==== THE RECORDS ====

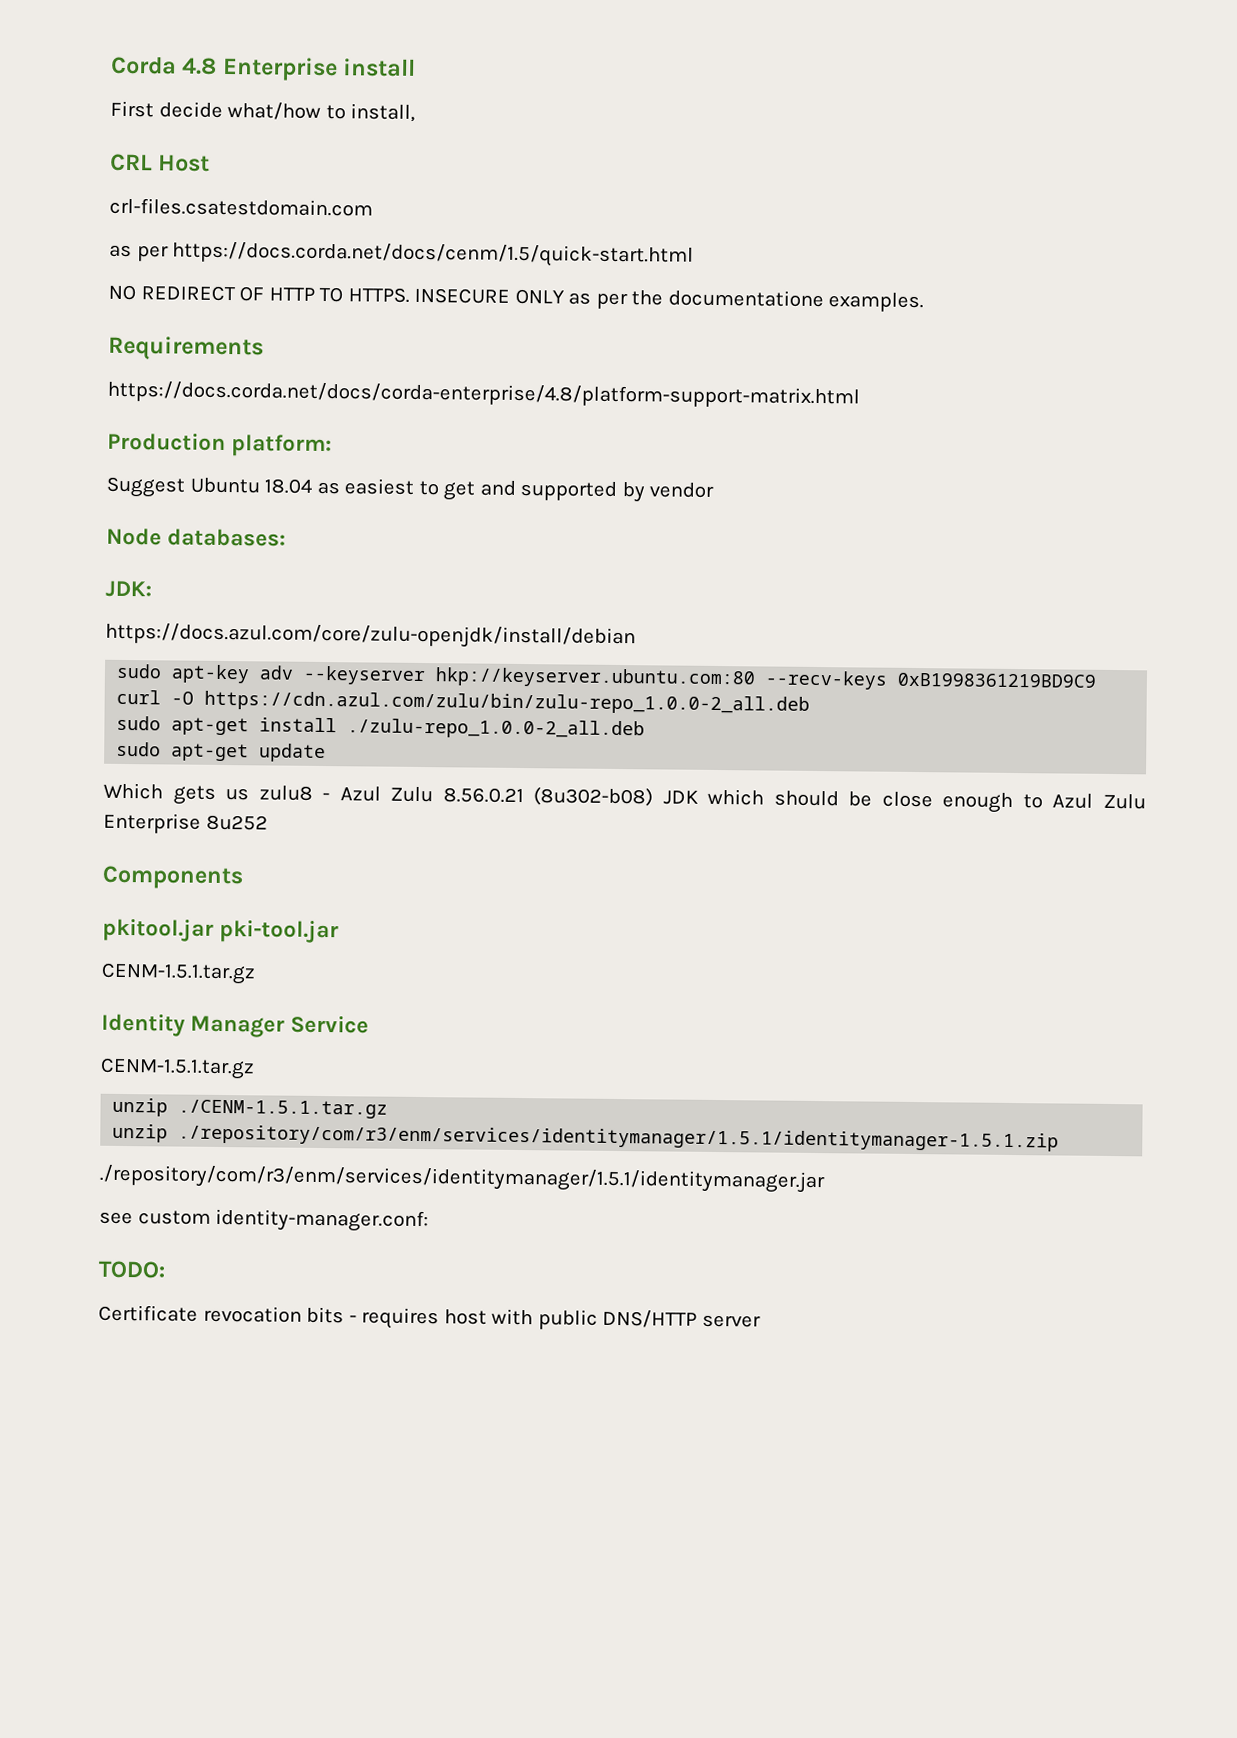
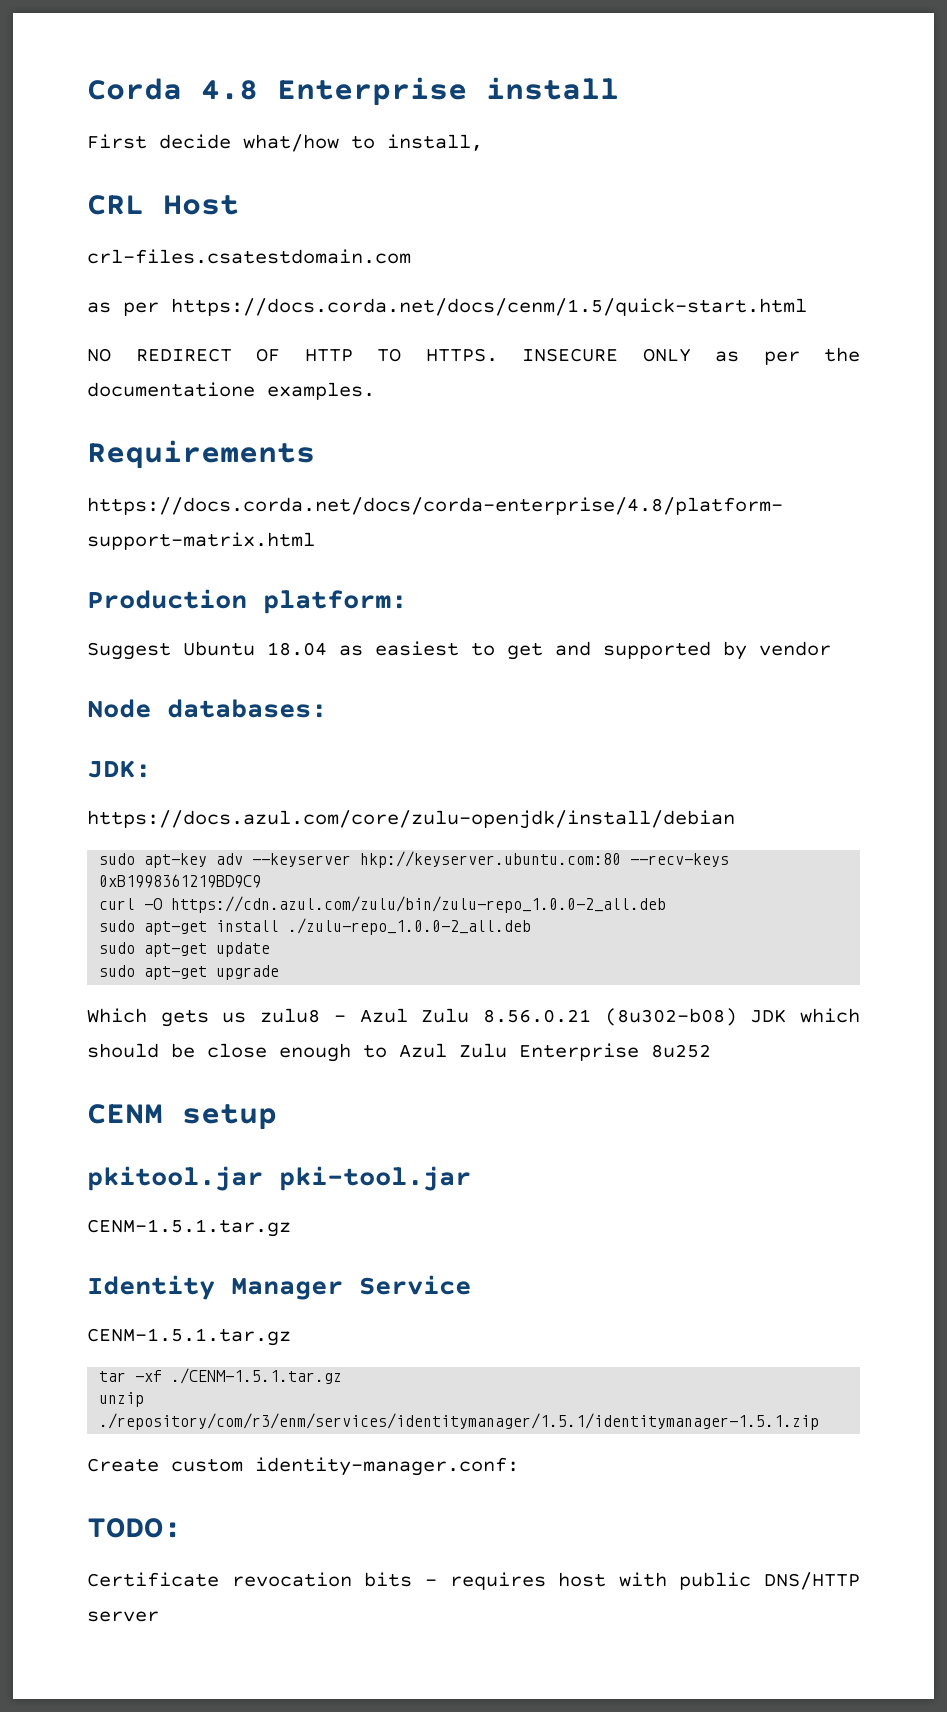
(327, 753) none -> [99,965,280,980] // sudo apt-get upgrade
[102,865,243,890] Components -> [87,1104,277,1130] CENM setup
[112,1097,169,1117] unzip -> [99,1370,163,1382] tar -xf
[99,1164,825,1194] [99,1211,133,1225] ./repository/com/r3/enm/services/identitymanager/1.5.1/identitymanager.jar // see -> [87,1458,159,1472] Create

====
==== THE RECORDS ====

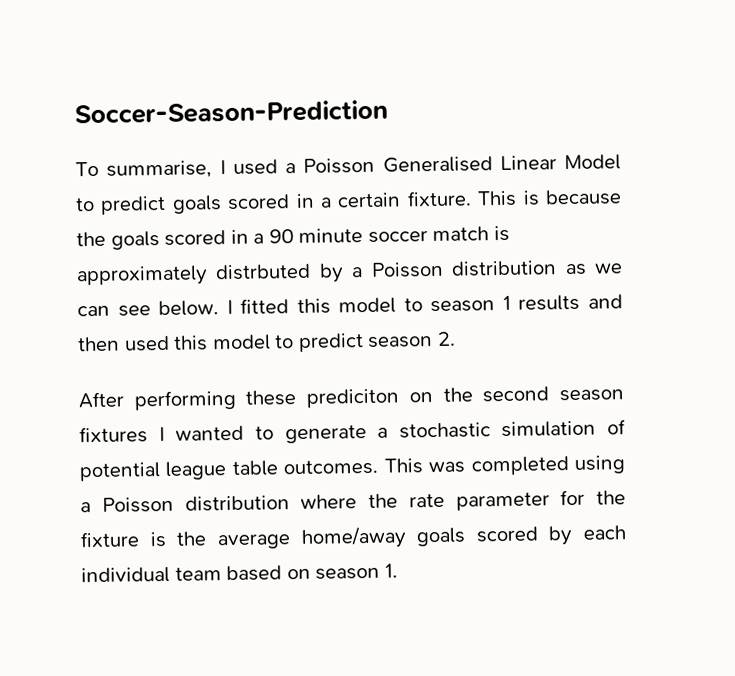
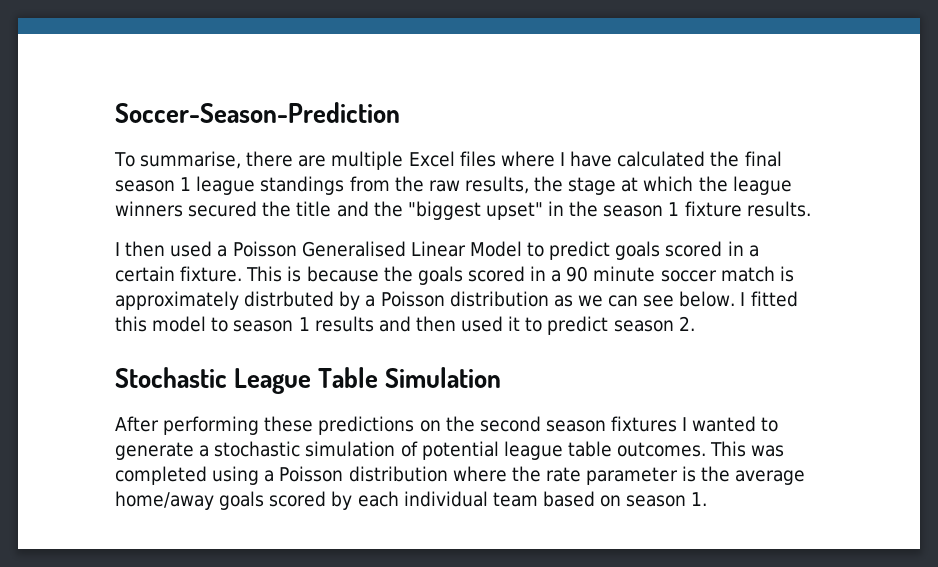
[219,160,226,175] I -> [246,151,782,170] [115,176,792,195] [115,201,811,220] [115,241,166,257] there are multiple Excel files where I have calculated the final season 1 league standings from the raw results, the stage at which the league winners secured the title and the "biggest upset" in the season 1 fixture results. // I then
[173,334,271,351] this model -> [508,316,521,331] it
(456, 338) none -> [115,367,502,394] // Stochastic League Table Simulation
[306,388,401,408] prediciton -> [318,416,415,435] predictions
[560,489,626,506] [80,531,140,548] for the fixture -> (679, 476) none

====

*TASK PROMPT:*
Looking at the data above, write out exactly the lines that start at the one containing "[112,1097,169,1117] unzip ->" and end at the one containing "-> [87,1458,159,1472] Create"; include both and nothing beyond.

*ANSWER BOX:*
[112,1097,169,1117] unzip -> [99,1370,163,1382] tar -xf
[99,1164,825,1194] [99,1211,133,1225] ./repository/com/r3/enm/services/identitymanager/1.5.1/identitymanager.jar // see -> [87,1458,159,1472] Create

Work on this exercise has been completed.